BEGIN Entries supplied

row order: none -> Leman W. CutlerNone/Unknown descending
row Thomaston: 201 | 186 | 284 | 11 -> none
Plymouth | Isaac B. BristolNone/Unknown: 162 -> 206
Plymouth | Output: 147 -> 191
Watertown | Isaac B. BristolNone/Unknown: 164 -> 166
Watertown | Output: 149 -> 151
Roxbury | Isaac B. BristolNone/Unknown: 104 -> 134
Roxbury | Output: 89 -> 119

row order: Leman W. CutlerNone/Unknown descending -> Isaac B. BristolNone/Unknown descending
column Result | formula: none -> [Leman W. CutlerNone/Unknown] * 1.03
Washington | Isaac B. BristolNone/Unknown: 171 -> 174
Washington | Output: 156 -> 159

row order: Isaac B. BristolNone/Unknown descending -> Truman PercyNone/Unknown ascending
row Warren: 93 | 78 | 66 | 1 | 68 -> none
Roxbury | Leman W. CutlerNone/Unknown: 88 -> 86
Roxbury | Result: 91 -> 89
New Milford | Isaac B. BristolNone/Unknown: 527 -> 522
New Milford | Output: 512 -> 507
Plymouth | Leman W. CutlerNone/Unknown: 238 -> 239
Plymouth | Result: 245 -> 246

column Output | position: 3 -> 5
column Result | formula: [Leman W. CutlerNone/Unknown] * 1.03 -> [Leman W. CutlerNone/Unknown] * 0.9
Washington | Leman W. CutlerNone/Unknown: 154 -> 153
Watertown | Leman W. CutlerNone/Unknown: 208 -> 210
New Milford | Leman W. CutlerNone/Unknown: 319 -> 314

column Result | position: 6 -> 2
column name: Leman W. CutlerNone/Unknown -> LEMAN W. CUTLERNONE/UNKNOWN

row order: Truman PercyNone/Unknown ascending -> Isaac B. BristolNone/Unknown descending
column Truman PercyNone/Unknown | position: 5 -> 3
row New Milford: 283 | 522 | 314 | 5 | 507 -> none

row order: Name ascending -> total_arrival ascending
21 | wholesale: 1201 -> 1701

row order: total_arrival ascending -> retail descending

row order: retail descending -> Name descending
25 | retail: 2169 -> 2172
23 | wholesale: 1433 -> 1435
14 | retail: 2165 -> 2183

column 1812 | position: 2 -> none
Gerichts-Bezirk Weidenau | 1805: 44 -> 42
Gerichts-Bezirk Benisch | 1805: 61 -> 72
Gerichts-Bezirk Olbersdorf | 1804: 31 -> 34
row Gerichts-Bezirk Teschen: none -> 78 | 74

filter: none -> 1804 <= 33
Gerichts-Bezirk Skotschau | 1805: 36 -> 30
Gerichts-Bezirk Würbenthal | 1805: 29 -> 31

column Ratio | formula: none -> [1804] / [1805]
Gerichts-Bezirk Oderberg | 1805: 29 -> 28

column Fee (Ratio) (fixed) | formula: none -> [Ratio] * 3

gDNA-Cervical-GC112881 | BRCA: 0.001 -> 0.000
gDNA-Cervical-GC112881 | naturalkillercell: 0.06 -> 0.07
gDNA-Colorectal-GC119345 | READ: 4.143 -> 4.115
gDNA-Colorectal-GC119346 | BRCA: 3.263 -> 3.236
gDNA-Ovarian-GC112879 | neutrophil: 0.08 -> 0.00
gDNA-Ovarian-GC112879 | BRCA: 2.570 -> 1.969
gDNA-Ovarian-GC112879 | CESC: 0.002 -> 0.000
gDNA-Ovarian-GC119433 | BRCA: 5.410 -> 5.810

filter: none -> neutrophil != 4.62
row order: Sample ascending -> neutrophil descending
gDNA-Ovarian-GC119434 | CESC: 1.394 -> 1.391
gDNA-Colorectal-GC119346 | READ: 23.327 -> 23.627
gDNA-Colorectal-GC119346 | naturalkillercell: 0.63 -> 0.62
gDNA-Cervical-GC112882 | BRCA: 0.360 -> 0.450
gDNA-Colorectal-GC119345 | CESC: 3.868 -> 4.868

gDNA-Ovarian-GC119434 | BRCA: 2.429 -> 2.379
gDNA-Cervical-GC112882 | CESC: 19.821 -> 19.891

END Entries supplied

▶ _Your task_:
All lines from the one containing "gDNA-Ovarian-GC112879 | BRCA: 2.570 -> 1.969" down to the final line above are to be restated word for word; leave out the rest.

▶ _Solved exercise_:
gDNA-Ovarian-GC112879 | BRCA: 2.570 -> 1.969
gDNA-Ovarian-GC112879 | CESC: 0.002 -> 0.000
gDNA-Ovarian-GC119433 | BRCA: 5.410 -> 5.810

filter: none -> neutrophil != 4.62
row order: Sample ascending -> neutrophil descending
gDNA-Ovarian-GC119434 | CESC: 1.394 -> 1.391
gDNA-Colorectal-GC119346 | READ: 23.327 -> 23.627
gDNA-Colorectal-GC119346 | naturalkillercell: 0.63 -> 0.62
gDNA-Cervical-GC112882 | BRCA: 0.360 -> 0.450
gDNA-Colorectal-GC119345 | CESC: 3.868 -> 4.868

gDNA-Ovarian-GC119434 | BRCA: 2.429 -> 2.379
gDNA-Cervical-GC112882 | CESC: 19.821 -> 19.891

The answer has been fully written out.